Osman PAMUKOĞLU Çok zor… Çok sıkıntılarla karşılaşır. Devletin sevk ve idaresi ile diplomasi alanlarında da zorluk çekerler.

Devlet, güvenlik ve adalet için tesis edilmiş bir örgüttür. Aslında soyuttur. Devlet; toprak, halk, mahkemeler, ordu ve hazinedir. “Devlet” aslında yanlış kullanılan bir kavramdır. “Hükümet” daha doğru bir kullanımdır. Eskiler “devlet” yerine hep “hükümet”i kullanırlardı. Devlet altı, yedi kurumun toplamı için kullanılan soyut bir kavramdır, bir şemadır. Devleti var eden insandır. Aşiret, kabile dönemlerinden bugüne kadar insanlar devletten iki şey istediler: Güvenlik ve adalet. Devlet bunlar için vardır. Halk güvenliğin sağlanması ve adaletin tesisi için vergi verir, askere gider, yasalara uyar.
Bugün Türkiye’de güvenlik ve adalet var mı? Durum zaten günlük yaşamdan izlenebilir. Bu bölgede bir Kürt devleti Avrupa ve Amerika desteği olmadan asla yaşayamaz. Avrupa acaba bu desteği yapar mı? Ortadoğu’da enerji kaynaklarının bir 50-60 yıl daha kullanılabileceği görülüyor. Bu kaynaklar olduğu sürece Kürt devletine destek gelir. Bittiği anda Kürt devleti de biter. Böyle bir devlet inşa edilse bile ömrü 50-60 yıl kadar olabilir.

Gökçe FIRAT: Yani Kürtler, bugün ABD ve Avrupa’ya kanarak bir devlet ilan etseler bile 50-60 yıl içinde yapayalnız kalırlar diyebilir miyiz?

Osman PAMUKOĞLU Amerika bir emperyalist ülke olarak her yere kendi eski müstemlekelerine baktığı gibi bakar. Aynı şey Avrupa için de geçerlidir. 19. yüzyılda dünyada insanların yaşadığı coğrafyanın % 80’ı bunların denetimi altındaydı. Bu bölgeler ya dominyon ya da müstemleke durumundaydı. Emperyalistler karşısındakinin Türk, Kürt, Arap, Fars olmasına göre davranmazlar. Onlar için kendi ulusal çıkarları esastır. Bu çıkar devam ettiği sürece düzen sürer. Bu menfaat ortadan kalkınca da biter.

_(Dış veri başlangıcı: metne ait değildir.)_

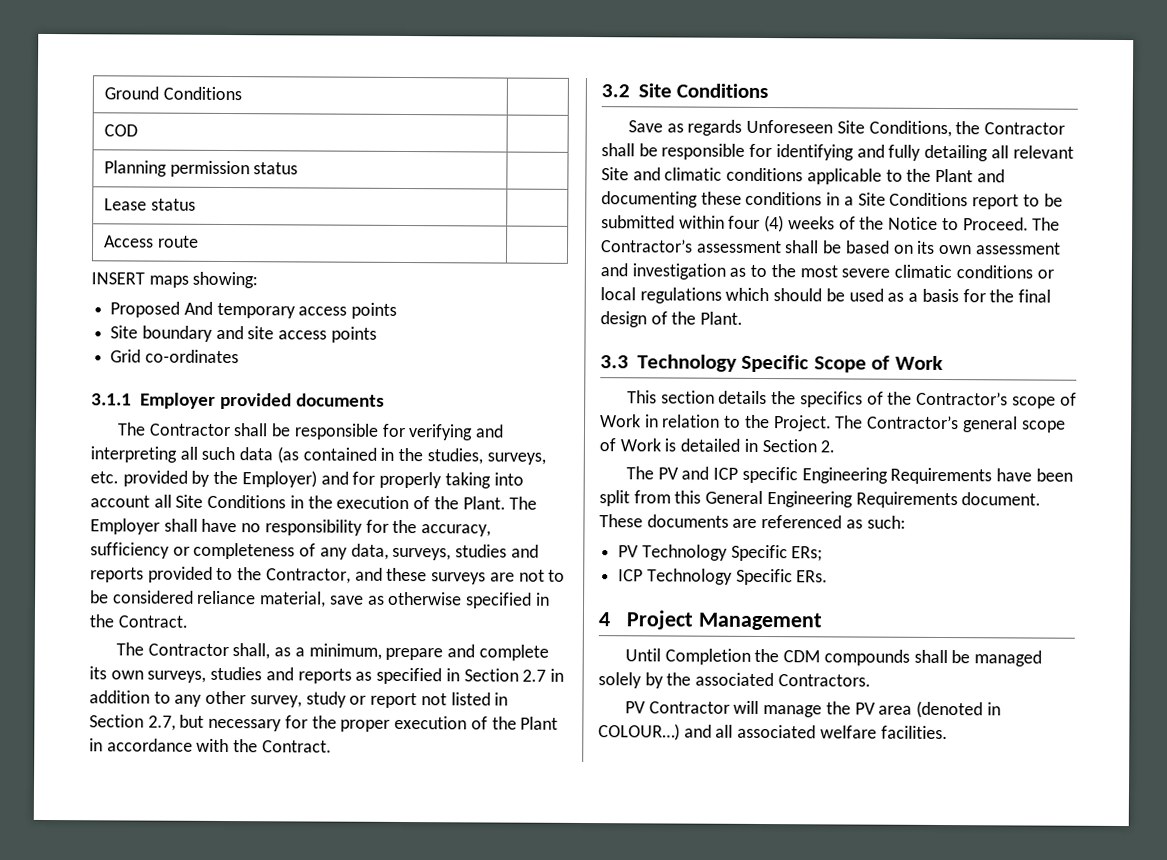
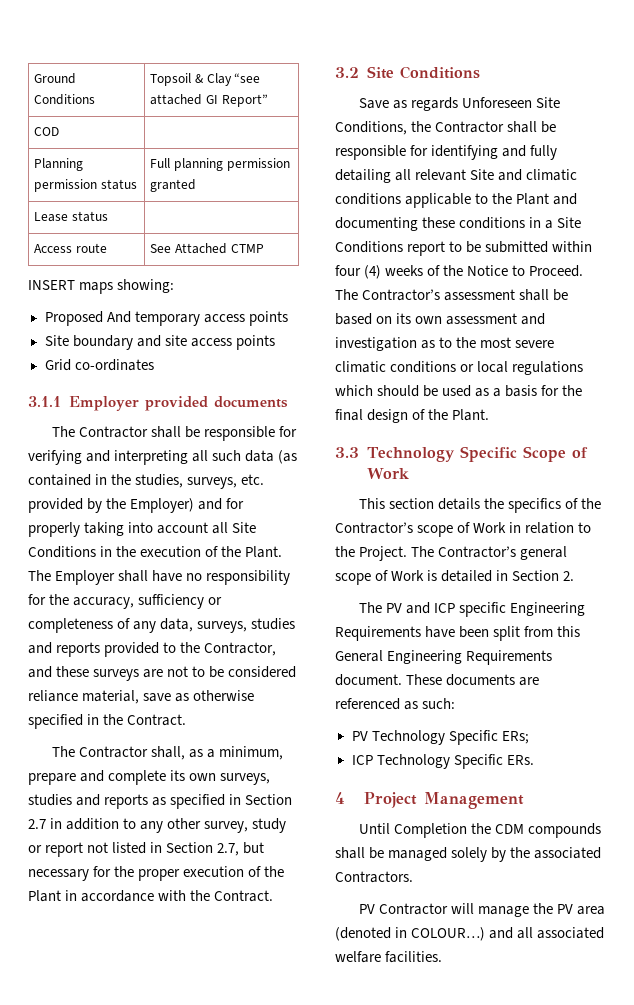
- Ground Conditions |
+ Ground Conditions | Topsoil & Clay “see attached GI Report”
- Planning permission status |
+ Planning permission status | Full planning permission granted
- Access route |
+ Access route | See Attached CTMP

Gökçe FIRAT: Peki ABD, Kürt Devleti kurma kararı verdiyse, Türkiye’nin buna engel olma ihtimali var mı?

Osman PAMUKOĞLU: Türkiye’nin bu gücü vardır ve bu güç AKP’den ya da başka bir yerden gelmez. Türkiye’nin gücü jeostratejiktir. Bunu anlamak için yerküreyi karşınıza alarak bakmanız gerekir. Türkiye dirsekteki ayna kemiği gibidir dünya için. Bu coğrafya Türkiye için her şey demektir. Bu coğrafyada herkesle anlaşmak zorundasınız. Türkiye, kanatlarını; Akdeniz’e ve İran’daki Zagros Dağları’na açmış bir kartal gibi durmaktadır. Kartalın ön kısmı ise Arapların yaşadığı ve Kürtlerin koloni halinde bulunduğu bölgelere bakar.


ABD’ye söylenecek şey Kürtlerden ve PKK’dan elini çekmesidir
Gökçe FIRAT: ABD ve Batılı güçlerin Türkleri Anadolu’dan atma planları var mı? Wilson dönemlerinin hayalleri hâlâ ayakta mı?

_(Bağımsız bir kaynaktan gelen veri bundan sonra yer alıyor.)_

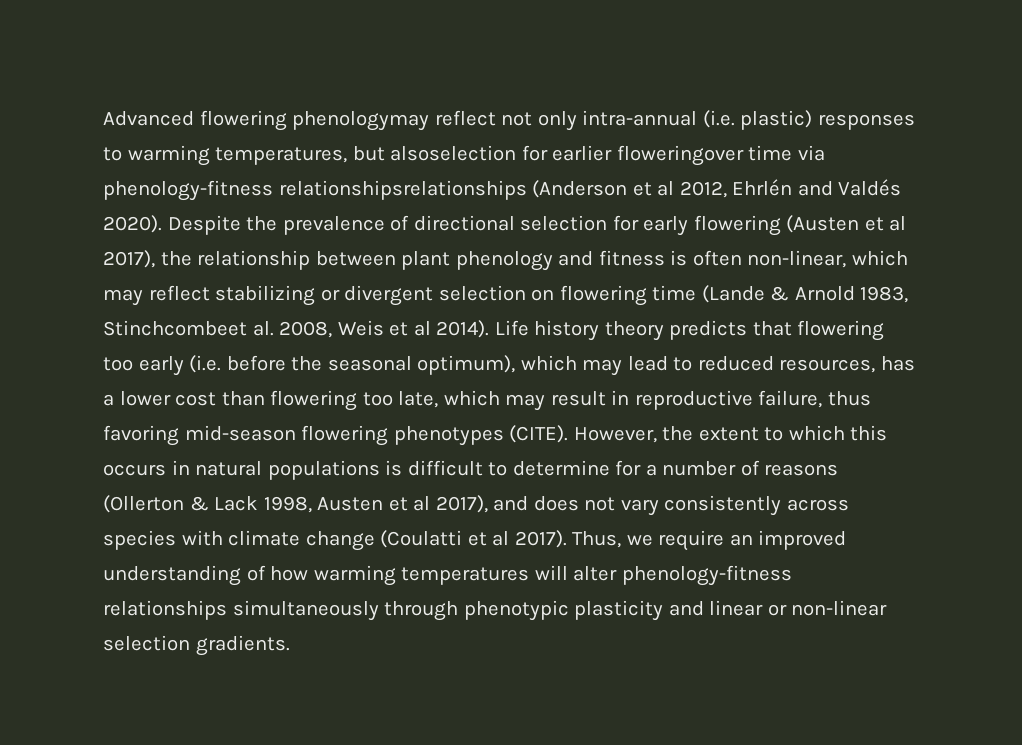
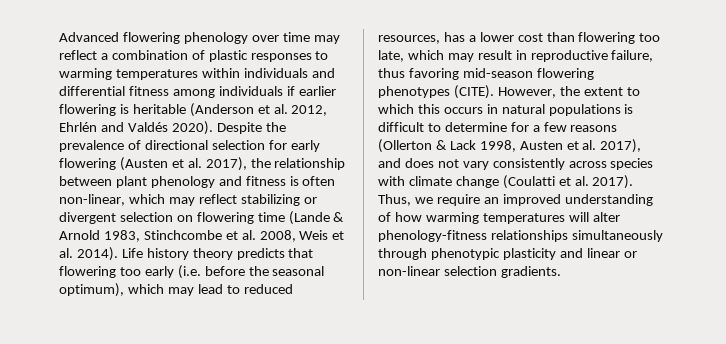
- Advanced flowering phenologymay reflect not only intra-annual (i.e. plastic) responses to warming temperatures, but alsoselection for earlier floweringover time via phenology-fitness relationshipsrelationships (Anderson et al 2012, Ehrlén and Valdés 2020).
+ Advanced flowering phenology over time may reflect a combination of plastic responses to warming temperatures within individuals and differential fitness among individuals if earlier flowering is heritable (Anderson et al. 2012, Ehrlén and Valdés 2020).
- Despite the prevalence of directional selection for early flowering (Austen et al 2017), the relationship between plant phenology and fitness is often non-linear, which may reflect stabilizing or divergent selection on flowering time (Lande & Arnold 1983, Stinchcombeet al. 2008, Weis et al 2014).
+ Despite the prevalence of directional selection for early flowering (Austen et al. 2017), the relationship between plant phenology and fitness is often non-linear, which may reflect stabilizing or divergent selection on flowering time (Lande & Arnold 1983, Stinchcombe et al. 2008, Weis et al. 2014).
- However, the extent to which this occurs in natural populations is difficult to determine for a number of reasons (Ollerton & Lack 1998, Austen et al 2017), and does not vary consistently across species with climate change (Coulatti et al 2017).
+ However, the extent to which this occurs in natural populations is difficult to determine for a few reasons (Ollerton & Lack 1998, Austen et al. 2017), and does not vary consistently across species with climate change (Coulatti et al. 2017).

Osman PAMUKOĞLU Bu Sevr’e kadar giden bir plandır. Bugün öyle bir plan düşünemezler. Amerika’da kalıp olmaz. Ulusal çıkar olur. Bu coğrafyada Türkiye’de dâhil hükümetlerin, partilerin ABD çıkarlarına aykırı davranmaması ABD’nin tek hedefidir. Anadolu çok hâkim bir coğrafyadır. Karadeniz, Ege, Kafkasya, İran ve Orta Asya’nın yolu buradadır. Bu coğrafyadaki bir ulusal hükümet tüm dünyayı kendine mecbur eder ve parmağında oynatır. Ama onu yapacak hükümet lazım…
Amerika buna uyacaktır. Çok zorluk çıkaracağını da zannetmiyorum. ABD’ye söylenecek şey Kürtlerden ve PKK’dan elini çekmesidir. Bizim elimizde ABD’yi bu siyasî karara zorlayacak çok faktör var fakat bunu yapacak hükümet gereklidir…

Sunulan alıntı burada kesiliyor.